FUTURE POTENTIAL FOR IMPROVEMENTS IN CD ANALYSES
New techniques and technologies for data collection, especially with the advent of SRCD spectroscopy,12 have improved the accuracy of CD analyses. Principal component analyses have shown that the information content of the spectrum increases as a function of inclusion of more low wavelength data21, 34, 35 due to the additional and more complete transitions measured.39 New reference databases that include the very low wavelength data developed using SRCD data39 should ultimately lead to improved and expanded analyses, including information at the level of protein folds.40 Quantitative analyses of “rarer” types of secondary structures such a 310 helices and various types of turns will be enhanced as the number and breadth of proteins present in the reference databases increase. In addition, improvements in cross-calibrations between different instruments41-43 will result in much more consistent data that can be best used with standardised databases.
CONCLUSIONS
It is important to note that whilst tools such as DICHROWEB that aid the user in analysing their CD data can result in more rapid and improved analyses, there is also the possibility that if used in a “blackbox” manner, users can produce less than ideal (or even erroneous) conclusions. Thus a number of precautions need to be considered in the use and interpretation of the results. Notably the following: (1) The amount of data must be sufficient to solve for the desired number of secondary structure components. Data that only extends to 200 nm contains at most two eigenvectors, and hence the results should only be interpreted in terms of two components (i.e., how much is helix and how much is not helix). Any interpretation of such data that attempts to deconvolute into more components than these will be an over-interpretation of the data. (2) A low value for the NRMSD or any other goodness-of-fit parameter does not always indicate it represents a correct solution. A low NRMSD value (≤0.1) is a necessary but not sufficient condition for accuracy in secondary structure determination. However a high value is a good indication that either the analysis has gone wrong (often because the magnitude of the spectrum is incorrect) or the reference database is inappropriate for the characteristics of the protein being analysed.
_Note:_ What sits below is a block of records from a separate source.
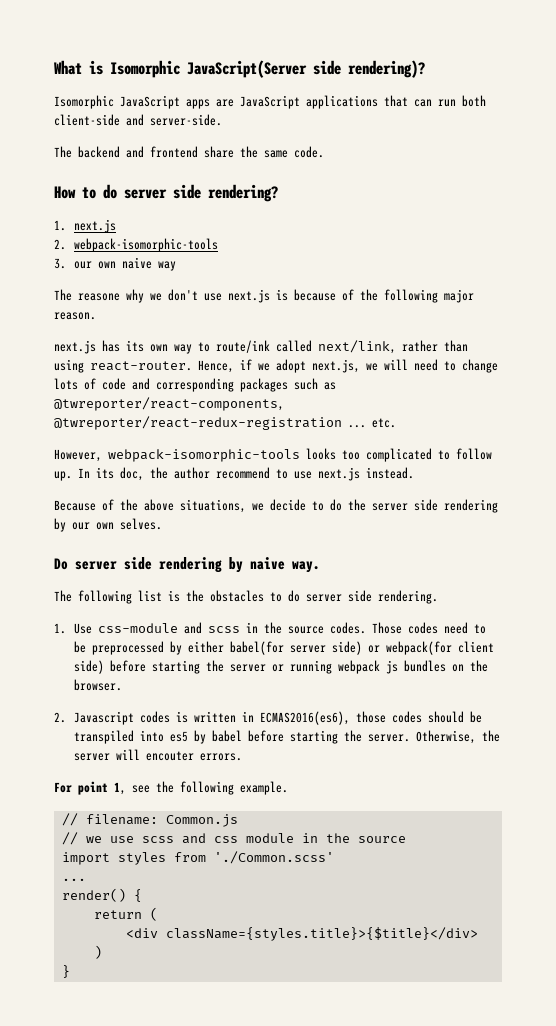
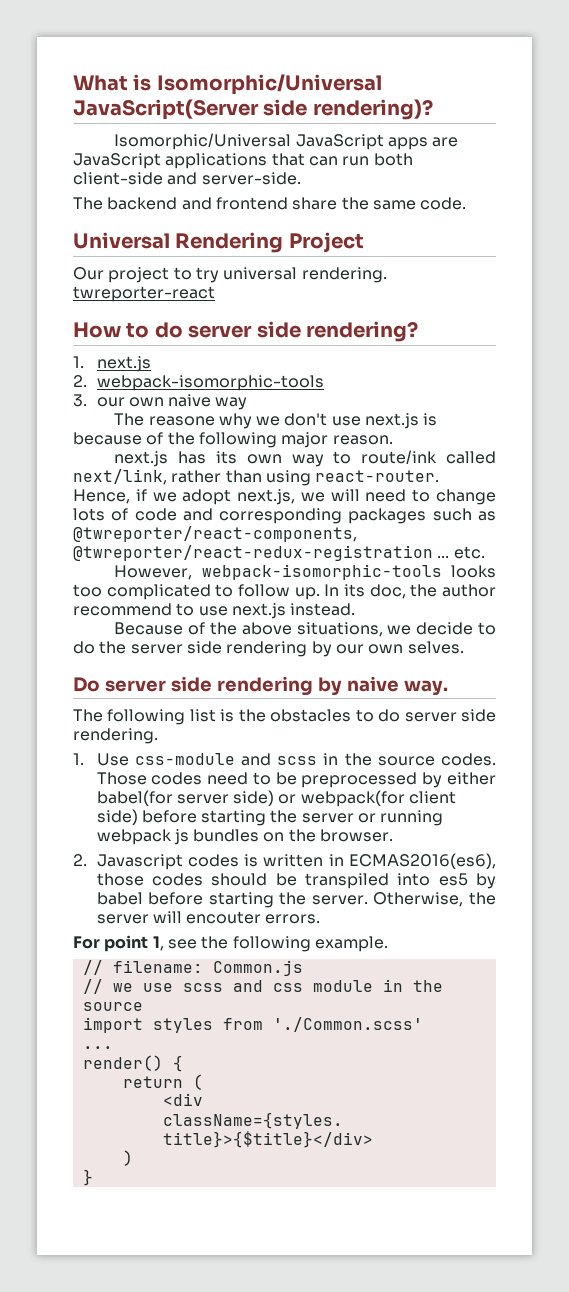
- What is Isomorphic JavaScript(Server side rendering)?
+ What is Isomorphic/Universal JavaScript(Server side rendering)?
- Isomorphic JavaScript apps are JavaScript applications that can run both client-side and server-side.
+ Isomorphic/Universal JavaScript apps are JavaScript applications that can run both client-side and server-side.
+ Universal Rendering Project
+ Our project to try universal rendering. twreporter-react

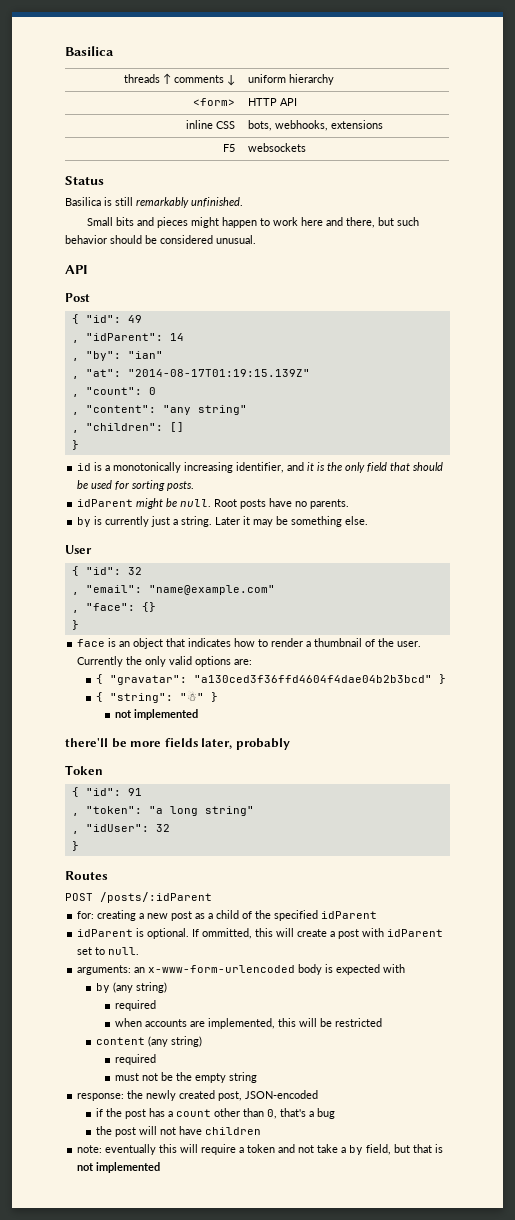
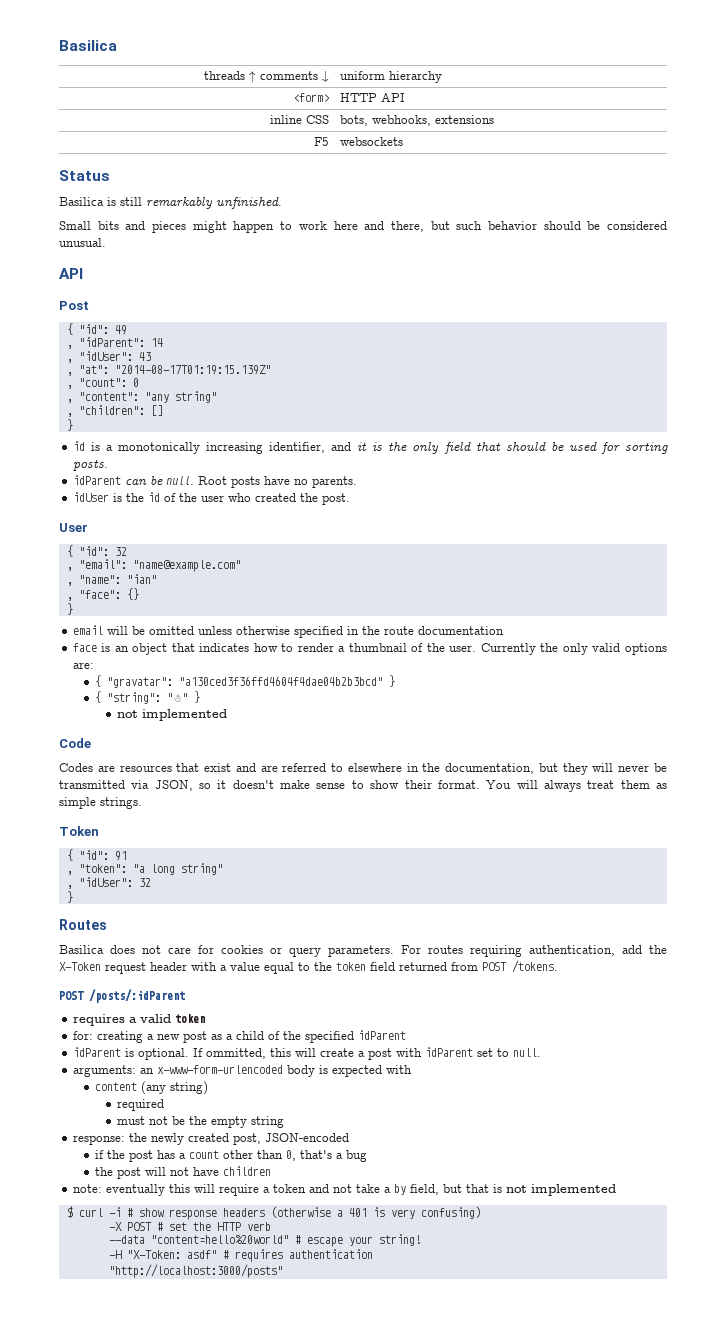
- , "by": "ian"
+ , "idUser": 43
- idParent might be null.
+ idParent can be null.
- by is currently just a string. Later it may be something else.
+ idUser is the id of the user who created the post.
+ , "name": "ian"
+ email will be omitted unless otherwise specified in the route documentation
- there'll be more fields later, probably
+ Code
+ Codes are resources that exist and are referred to elsewhere in the documentation, but they will never be transmitted via JSON, so it doesn't make sense to show their format. You will always treat them as simple strings.
+ Basilica does not care for cookies or query parameters. For routes requiring authentication, add the X-Token request header with a value equal to the token field returned from POST /tokens.
  POST /posts/:idParent
+ requires a valid token
- by (any string)
- required
- when accounts are implemented, this will be restricted
+ $ curl -i # show response headers (otherwise a 401 is very confusing)
+ -X POST # set the HTTP verb
+ --data "content=hello%20world" # escape your string!
+ -H "X-Token: asdf" # requires authentication
+ "http://localhost:3000/posts"

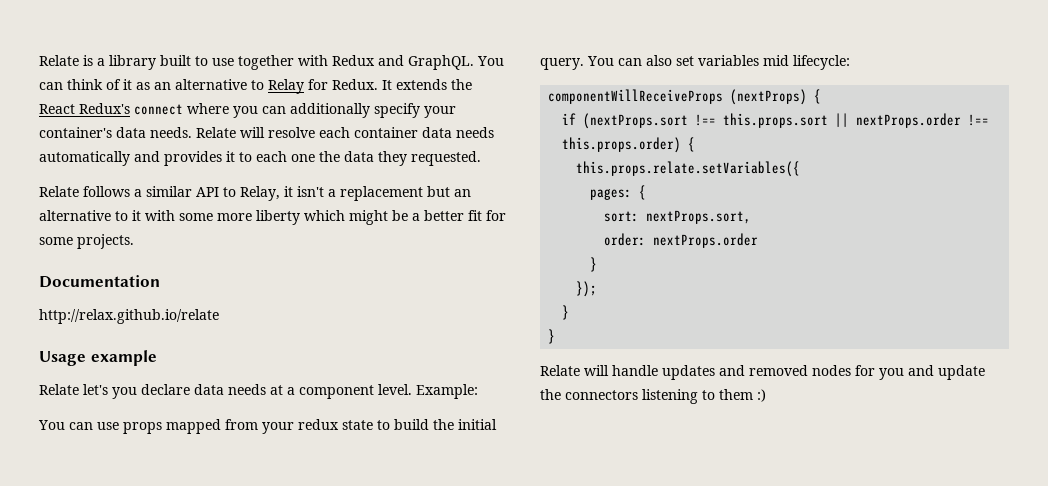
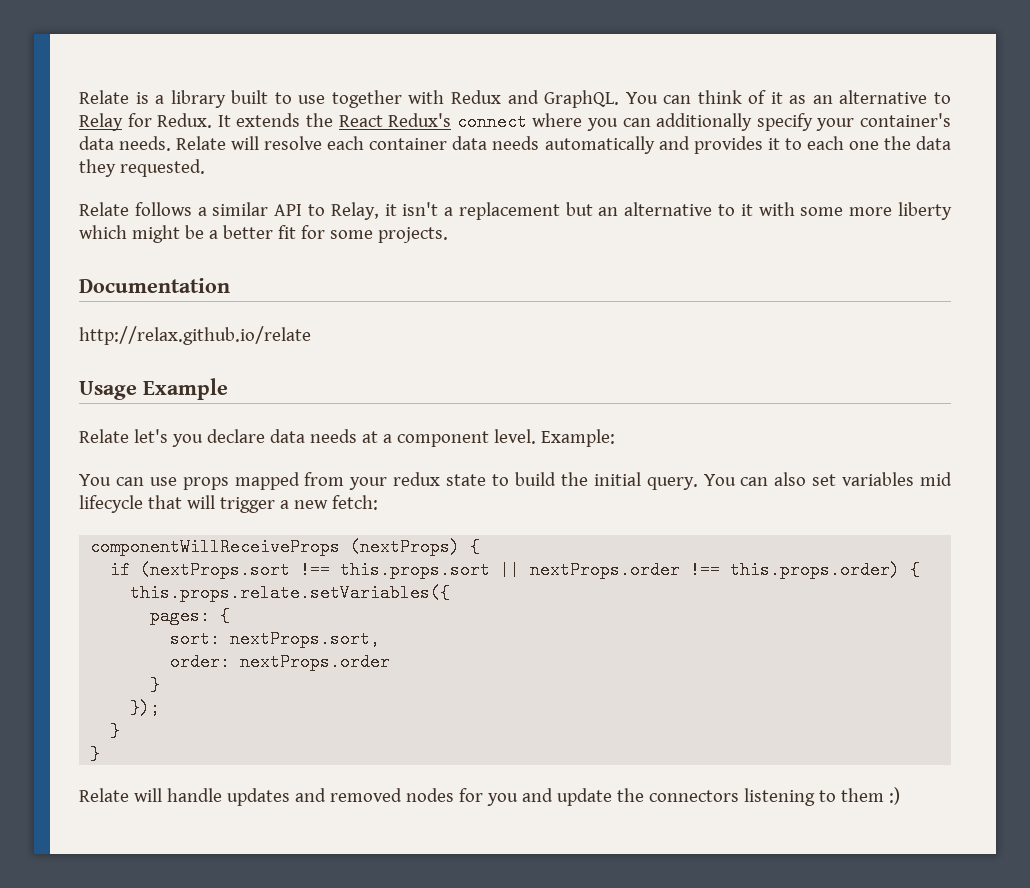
- Usage example
+ Usage Example
- You can also set variables mid lifecycle:
+ You can also set variables mid lifecycle that will trigger a new fetch:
It is also important to note that some algorithms, notably CDSSTR, nearly always produce the lowest NRMSD due to the way they fit the data, but they very often are not the most correct solution.36 (3) Reference databases derived from globular soluble proteins are not appropriate for the analysis of proteins (or peptides) in nonaqueous solutions.38 (4) It is absolutely essential to have precisely correct concentration measurements (not just estimates from colorimetric assays) and an accurate measurement of the cell pathlength (the values cited by the manufacturers, especially for very short pathlengths, can err by 30% or more).42 The consequence of concentration and pathlength errors is that the magnitude of the spectrum produced will err by a corresponding amount and result in incorrect analyses. Other good practice issues that can affect analyses are described in detail in Kelly et al.33 and Miles and Wallace.12
In summary, with the easy availability of a wide range of empirical algorithms for secondary structure calculations, new reference databases and other data analysis tools, CD and SRCD spectroscopy should prove to be even more valuable tools in structural biology over the next decades than CD has been in the past 40 or more years since it was first used to examine protein structures.
Acknowledgements
The authors thank the members of Wallace group at Birkbeck College, University of London, and the Janes group at Queen Mary, University of London, for helpful discussions.